◆ **GIVEN RECORDS**:

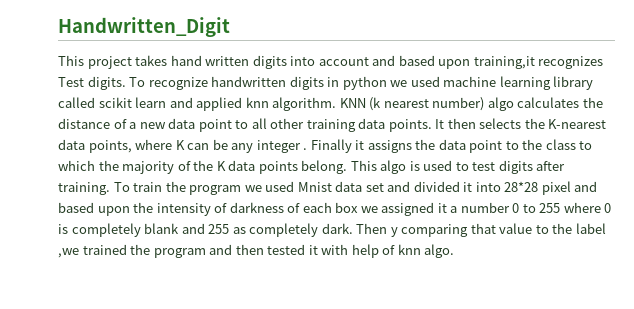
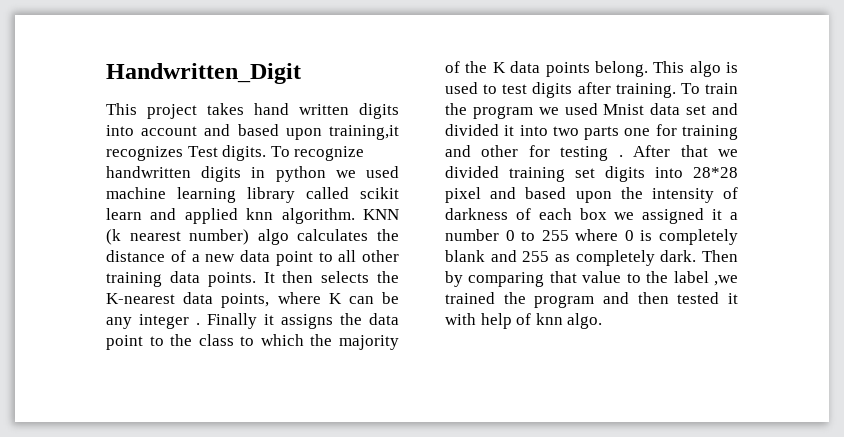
(501, 187) none -> [552,124,738,140] [445,145,738,161] [445,166,683,182] two parts one for training and other for testing . After that we divided training set digits into
[390,227,398,237] y -> [445,271,463,287] by

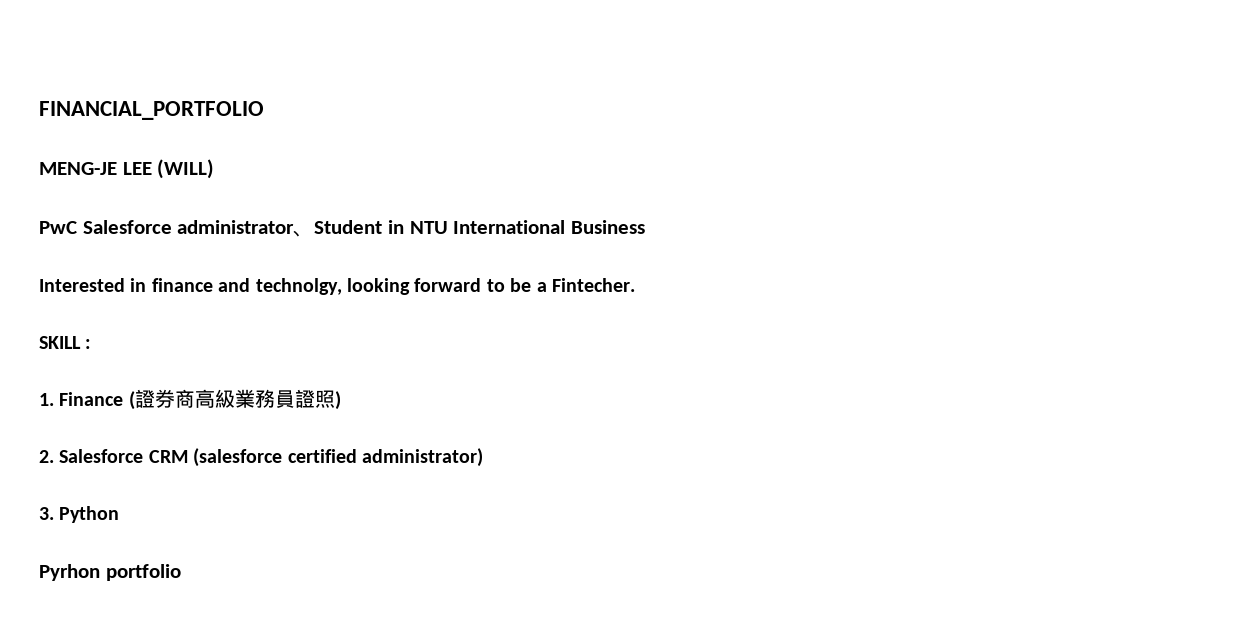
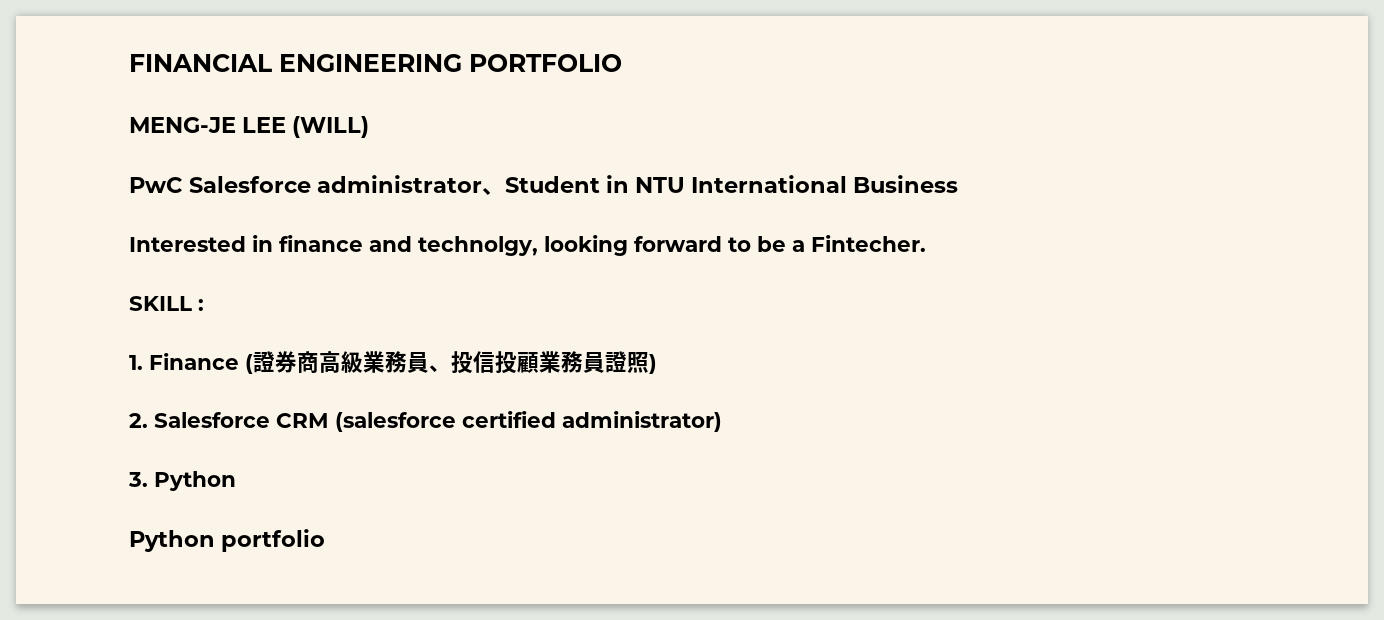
[39,101,264,120] FINANCIAL_PORTFOLIO -> [129,54,622,72] FINANCIAL ENGINEERING PORTFOLIO
(295, 399) none -> [429,351,605,374] 、投信投顧業務員
[39,564,100,581] Pyrhon -> [129,530,215,552] Python

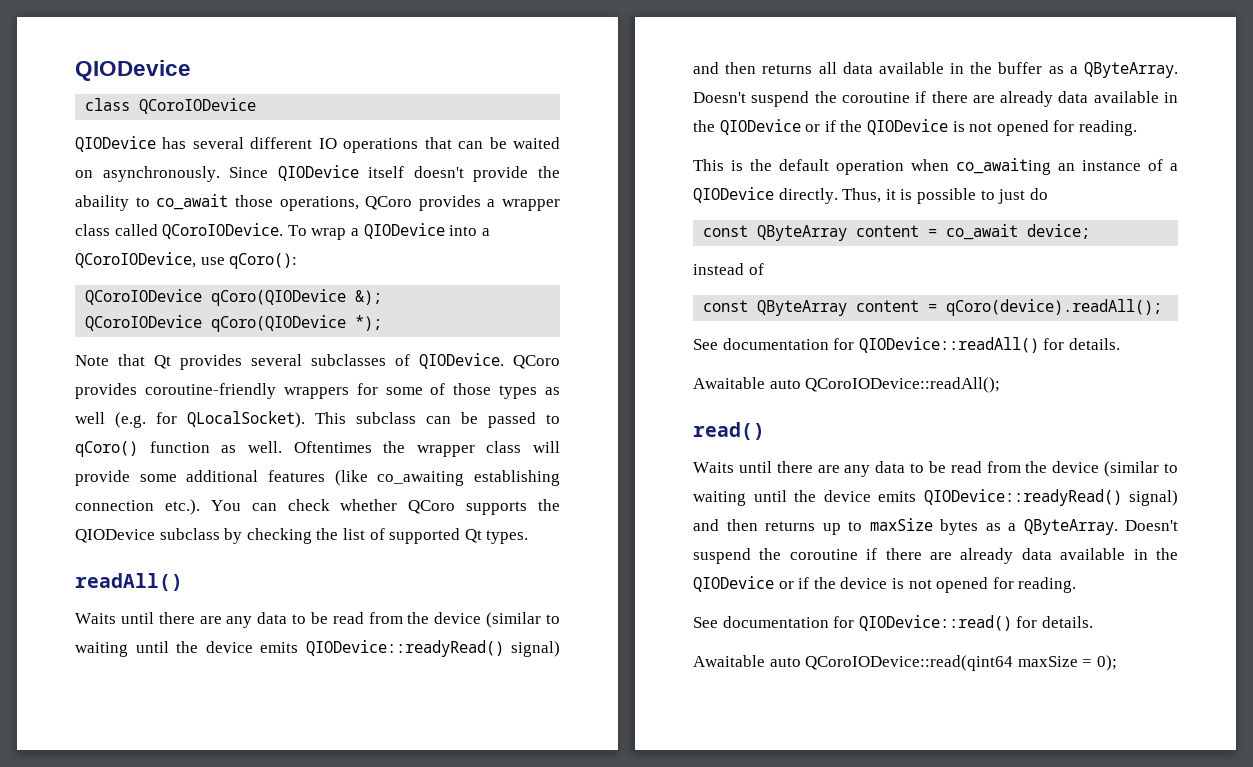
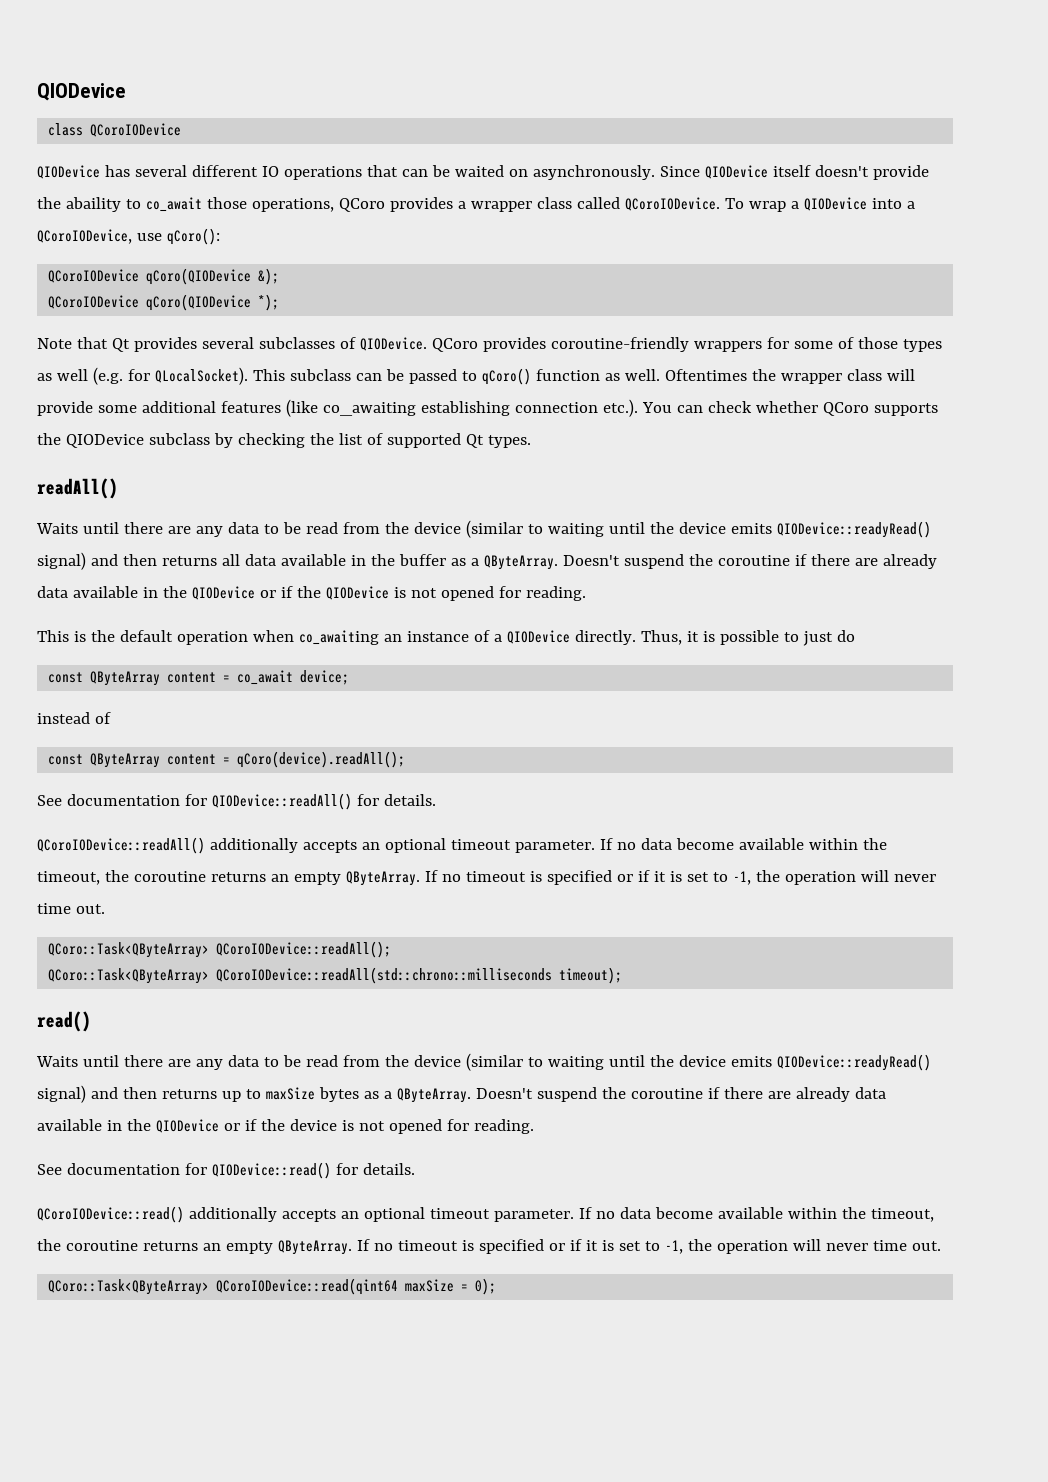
[693,377,1001,393] Awaitable auto QCoroIODevice::readAll(); -> [37,837,887,854] [37,870,936,886] [37,903,105,914] [48,941,392,958] [48,967,623,984] QCoroIODevice::readAll() additionally accepts an optional timeout parameter. If no data become available within the timeout, the coroutine returns an empty QByteArray. If no timeout is specified or if it is set to -1, the operation will never time out. // QCoro::Task<QByteArray> QCoroIODevice::readAll(); // QCoro::Task<QByteArray> QCoroIODevice::readAll(std::chrono::milliseconds timeout);
[693,655,801,667] Awaitable auto -> [37,1206,934,1223] [37,1239,941,1255] [48,1279,210,1295] QCoroIODevice::read() additionally accepts an optional timeout parameter. If no data become available within the timeout, the coroutine returns an empty QByteArray. If no timeout is specified or if it is set to -1, the operation will never time out. // QCoro::Task<QByteArray>

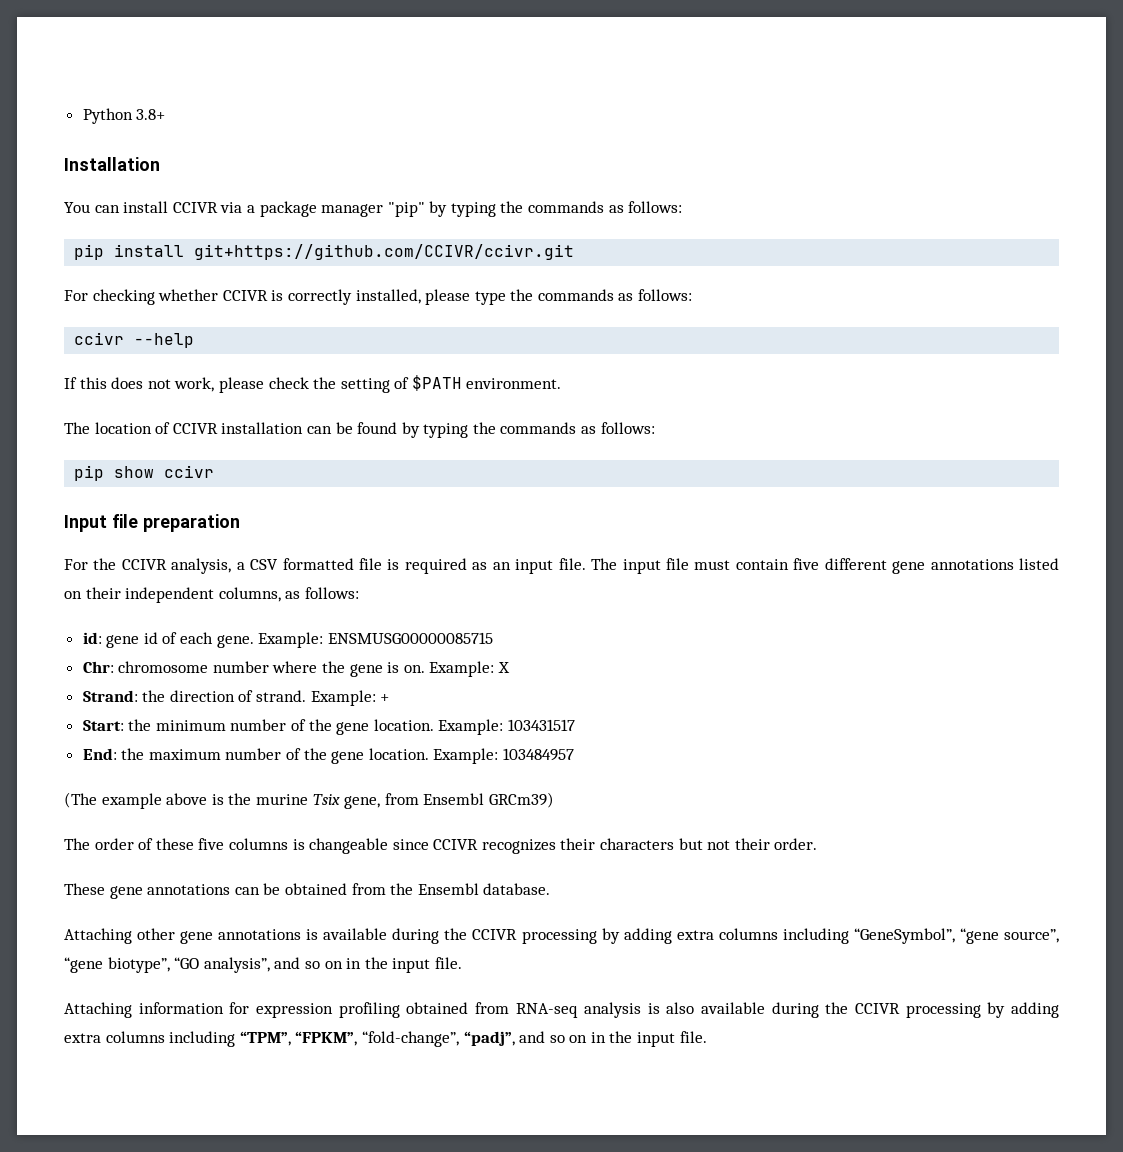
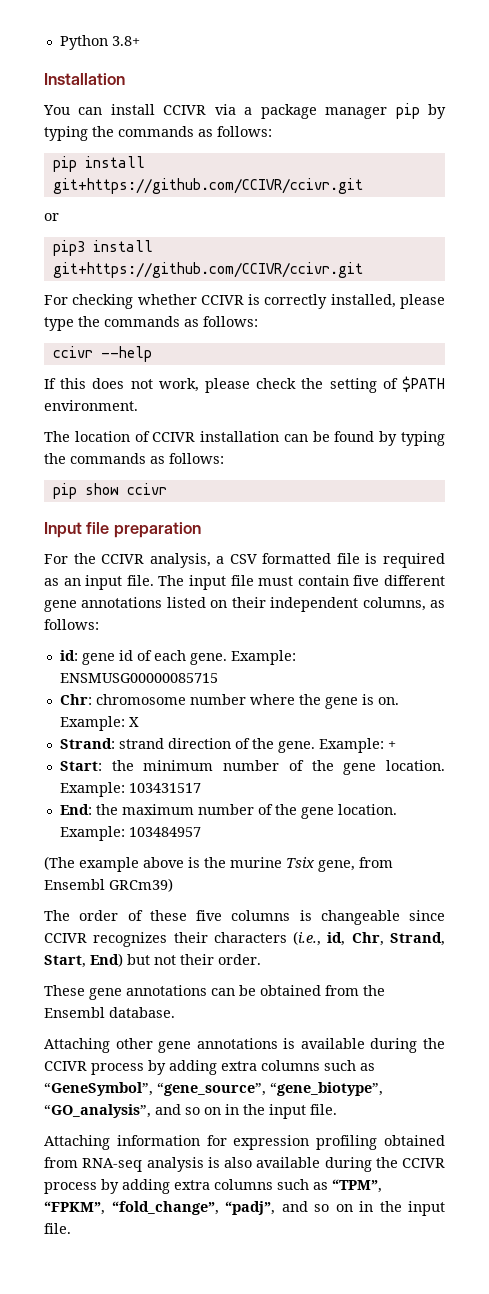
[387,202,425,217] "pip" -> [395,103,420,119] pip
(575, 252) none -> [44,213,59,221] [52,240,153,256] [52,262,363,278] // or // pip3 install git+https://github.com/CCIVR/ccivr.git
[142,690,166,702] the -> [118,738,164,749] strand
[256,690,307,702] strand. -> [251,738,315,753] the gene.
(675, 844) none -> [293,931,445,946] [44,953,123,968] (i.e., id, Chr, Strand, Start, End)
[521,928,1059,944] [64,957,270,973] processing by adding extra columns including “GeneSymbol”, “gene source”, “gene biotype”, “GO analysis”, -> [91,1060,375,1075] [44,1082,383,1096] [44,1104,151,1118] process by adding extra columns such as “GeneSymbol”, “gene_source”, “gene_biotype”, “GO_analysis”,
[905,1002,1059,1018] [64,1031,236,1047] processing by adding extra columns including -> [44,1179,328,1194] process by adding extra columns such as
[361,1031,459,1047] “fold-change”, -> [111,1201,219,1215] “fold_change”,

◆ **TASK BRIEF**: The lines to be transcribed are those from the first line of the data above through the line holding "[693,377,1001,393] Awaitable auto", inclusive; copy them exactly and only, leaving out the pictures.

◆ **TASK OUTPUT**:
(501, 187) none -> [552,124,738,140] [445,145,738,161] [445,166,683,182] two parts one for training and other for testing . After that we divided training set digits into
[390,227,398,237] y -> [445,271,463,287] by

[39,101,264,120] FINANCIAL_PORTFOLIO -> [129,54,622,72] FINANCIAL ENGINEERING PORTFOLIO
(295, 399) none -> [429,351,605,374] 、投信投顧業務員
[39,564,100,581] Pyrhon -> [129,530,215,552] Python

[693,377,1001,393] Awaitable auto QCoroIODevice::readAll(); -> [37,837,887,854] [37,870,936,886] [37,903,105,914] [48,941,392,958] [48,967,623,984] QCoroIODevice::readAll() additionally accepts an optional timeout parameter. If no data become available within the timeout, the coroutine returns an empty QByteArray. If no timeout is specified or if it is set to -1, the operation will never time out. // QCoro::Task<QByteArray> QCoroIODevice::readAll(); // QCoro::Task<QByteArray> QCoroIODevice::readAll(std::chrono::milliseconds timeout);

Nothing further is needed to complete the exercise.